Search code examples
xpathxmllint

xpath to concatenate two subnodes for each node


I have a XML as follows:

<rss version="2.0">
    <channel>
        <language>en</language>
        <pubDate>Tue, 19 Mar 2024 06:06:35 GMT</pubDate>
        <item>
            <title>Title1</title>
            <category>91021</category>
        </item>
        <item>
            <title>Title2</title>
            <category>91022</category>
        </item>
        <item>
            <title>Title3</title>
            <category>91023</category>
        </item>
    </channel>
</rss>

I want to use a xpath expression that returns a line for each item, concatenating both the title and category, so something like this:

Title1,91021
Title2,91022
Title3,91023

I am limited to use xmllint, so xpath 1.0. How can I do this? I have tried variants of the following, with no success

//item/(concat(title/text(), ".", category/text())

Solution

  • With XPath, you'd need string-join, but this requires 2.0. With concat, you can only compose the first match, not all of them.
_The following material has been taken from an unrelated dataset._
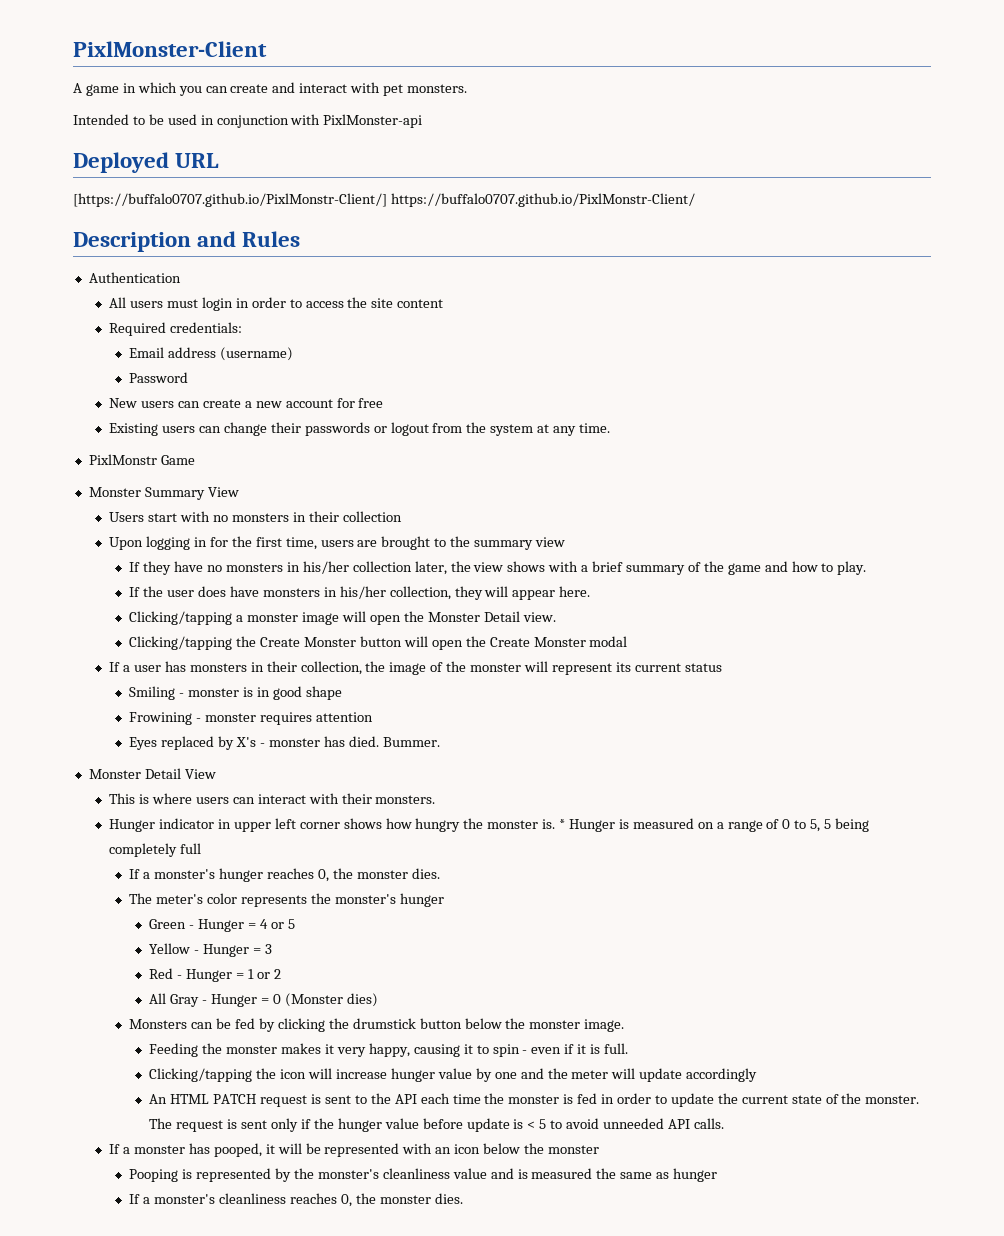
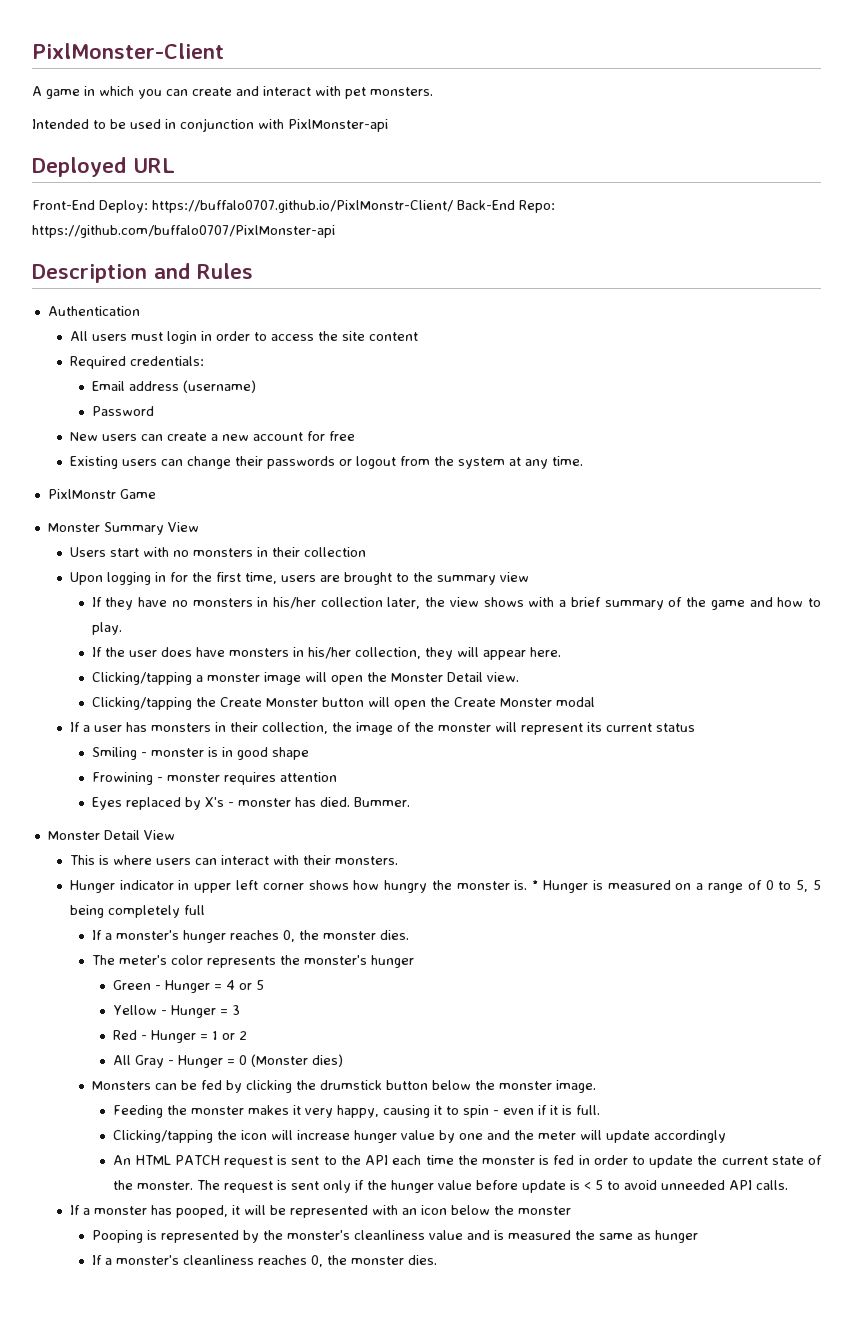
[73,193,387,207] [https://buffalo0707.github.io/PixlMonstr-Client/] -> [32,200,148,213] Front-End Deploy:
(695, 200) none -> [456,200,555,213] [32,225,335,238] Back-End Repo: https://github.com/buffalo0707/PixlMonster-api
    You could, however, use the union operator | to produce each value (in document order), and then use external tools to arrange them, e.g. paste (presuming no line breaks in the values):

    xmllint --xpath '//item/title/text() | //item/category/text()' | paste -d, - -
    
    # or just (if there are no other values conflicting)
    xmllint --xpath '//item/*/text()' | paste -d, - -
    
    Title1,91021
    Title2,91022
    Title3,91023